Sunday, April 5, 2009

I Knew There Was A Reason We Eat So Much Spaghetti

Okay, since I'm now fully mostly recovered from the ordeal, I have a bit of a story to tell.

It starts with the dog; even though Charlie's role is small, I'm still totally blaming him. You see, he refuses to use his doggy door in the laundry room, which is up the other end of the house. So most of the time we have been leaving the back sliding door slightly open so he can come and go for toileting and general havoc-wreaking. This is important to remember - door's open. Got it?

So Talented Hubby and I, like many married technogeeks I guess, were last night surfing from our opposite sides of the room - he at the desk next to the back door, and me and the dining table. All of a sudden TH starts freaking out and pointing underneath the couch.

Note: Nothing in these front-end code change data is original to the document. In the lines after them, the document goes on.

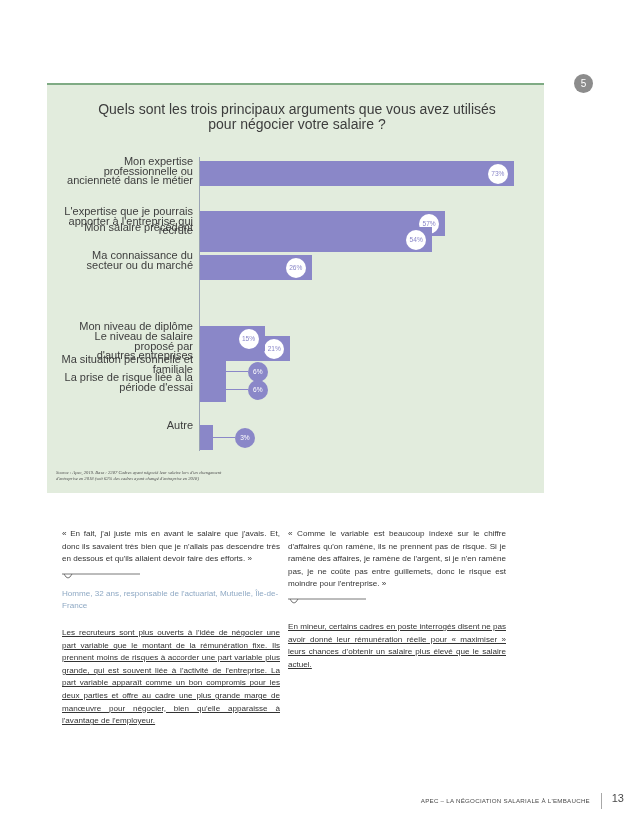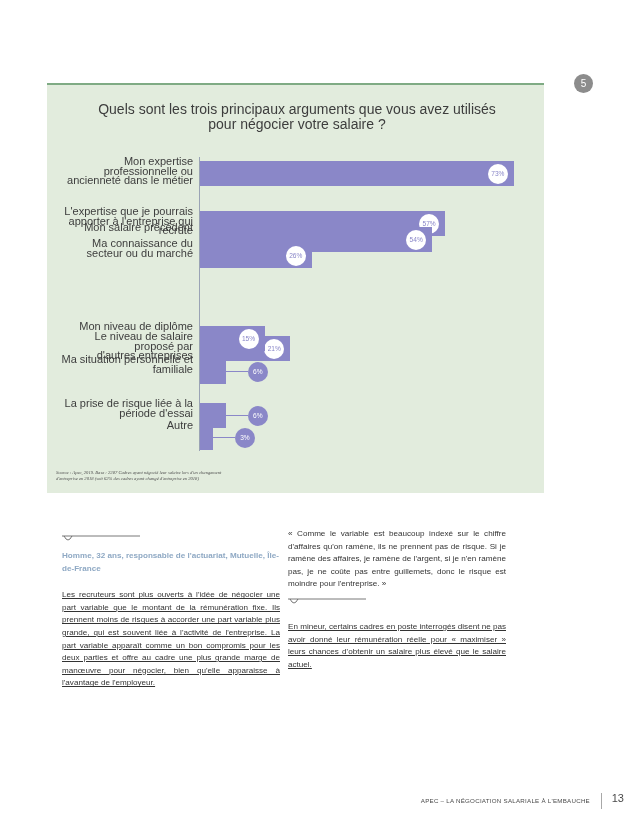"Ma connaissance du" div.row { top: 82px -> 94px }
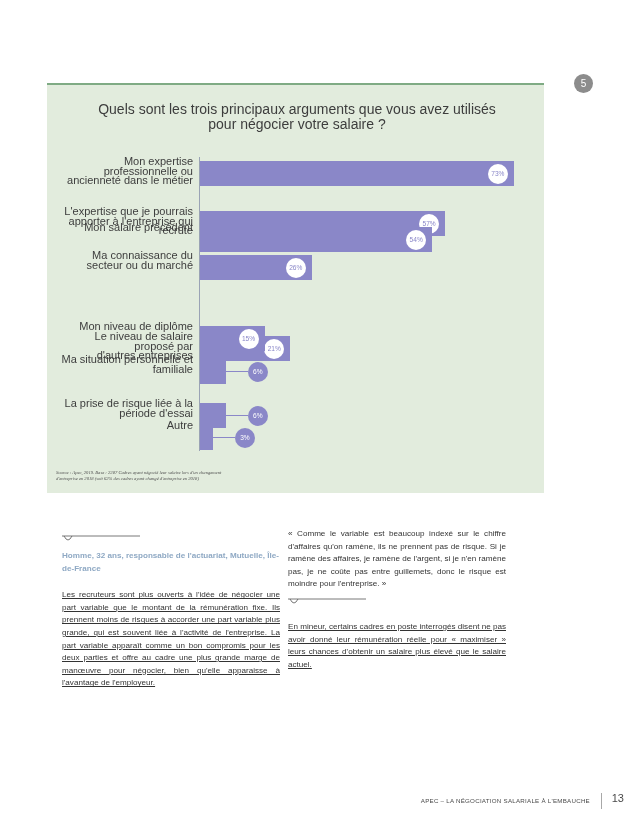"La prise de risque liée" div.row { top: 242px -> 216px }
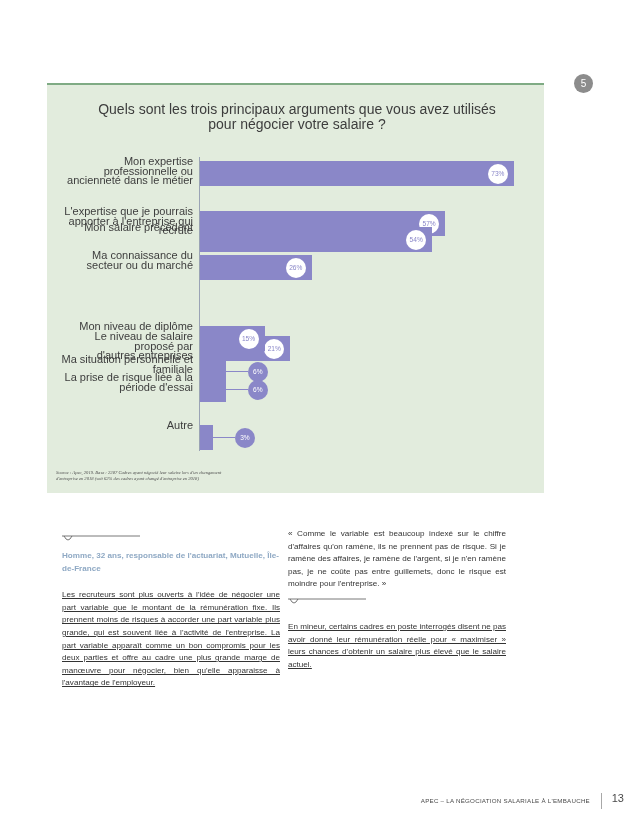"« En fait, j'ai juste" p.quote { html: none -> <p>« En fait, j'ai juste mis en avant le salaire que j'avais. Et, donc ils savaient très bien que je n'allais pas descendre très en dessous et qu'ils allaient devoir faire des efforts. »</p> }
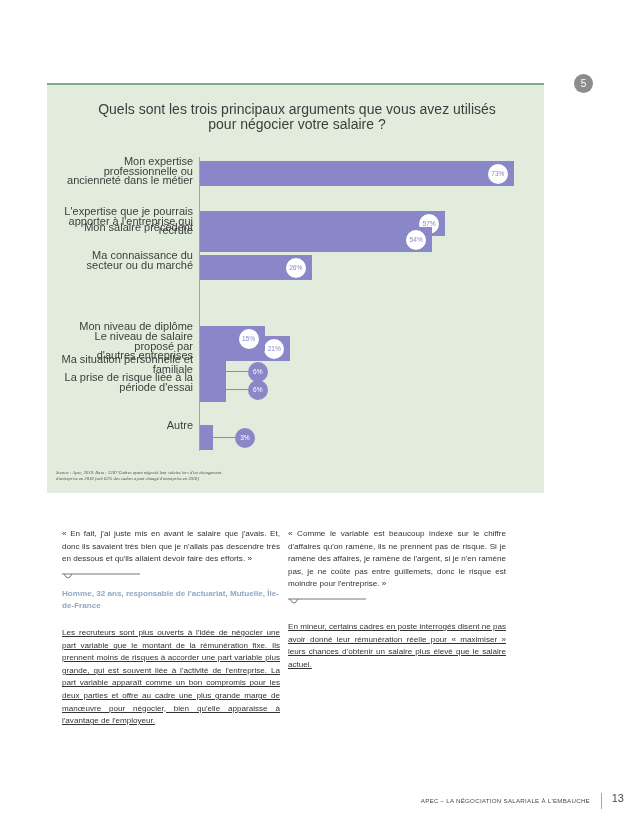"Homme, 32 ans, responsable de" .attrib { font-weight: bold -> none }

Folks, the grand-daddy of all spiders had just hopped into the room from the backyard.

Now, though between us we're totally useless when it comes to disposing of spiders, we have done it in the past. We usually use my stash of nice jars, cleaned from their previous use of holding spaghetti sauce (Aussies: Five Brothers brand makes the cutest jars!). I had grand plans of one day turning them into pantry storage but they seem to do just fine in their alternate role of gas chamber too, so you know, making lemonade out of lemons. Normally the process goes something like this:
  • run screaming to the cupboard to get a jar.
  • tiptoe back to the 'hot zone' like the floor is a lake of lava. If the spider happens to move at any point, we're toast.
  • gingerly move whatever obstructions are in the way, sweating bullets during the process.
  • inch closer to the spider; begin to whimper.
  • like swallowing cough syrup, finally grow the kahunas to 'just do it' and slam down the open jar over the spider.
  • freak out because now the spider is seriously agitated and thrashing up against the side of the glass. If he gets out, you just know he's gonna hunt you down and bite your eyeball or something.
  • stare at the jar for twenty minutes wondering exactly how to work the next manoeuvre because it makes or breaks the whole plan.
  • finally grab the jar lid and in one 'can't-think-about-the-stupidity-of-this' sweep, slide it under the mouth of the jar to enclose the spider. Screw it on.
  • call the kids over (they've been instructed to go to their rooms and barricade the doors) to make fun of the trapped spider. Pretend we know what kind it is. It's always something Amazonian (never mind this is Australia!) and life-threatening.
  • take the offending spider outside, along with a can of bug spray.
  • gently unscrew the lid, spray about a quarter can of the spray inside the jar and slam the lid back down - all done in 1.4 seconds.
  • wait for the spider to die
  • throw the jar in the trash
Okay, so that's how it normally works out. It did not go this way last night.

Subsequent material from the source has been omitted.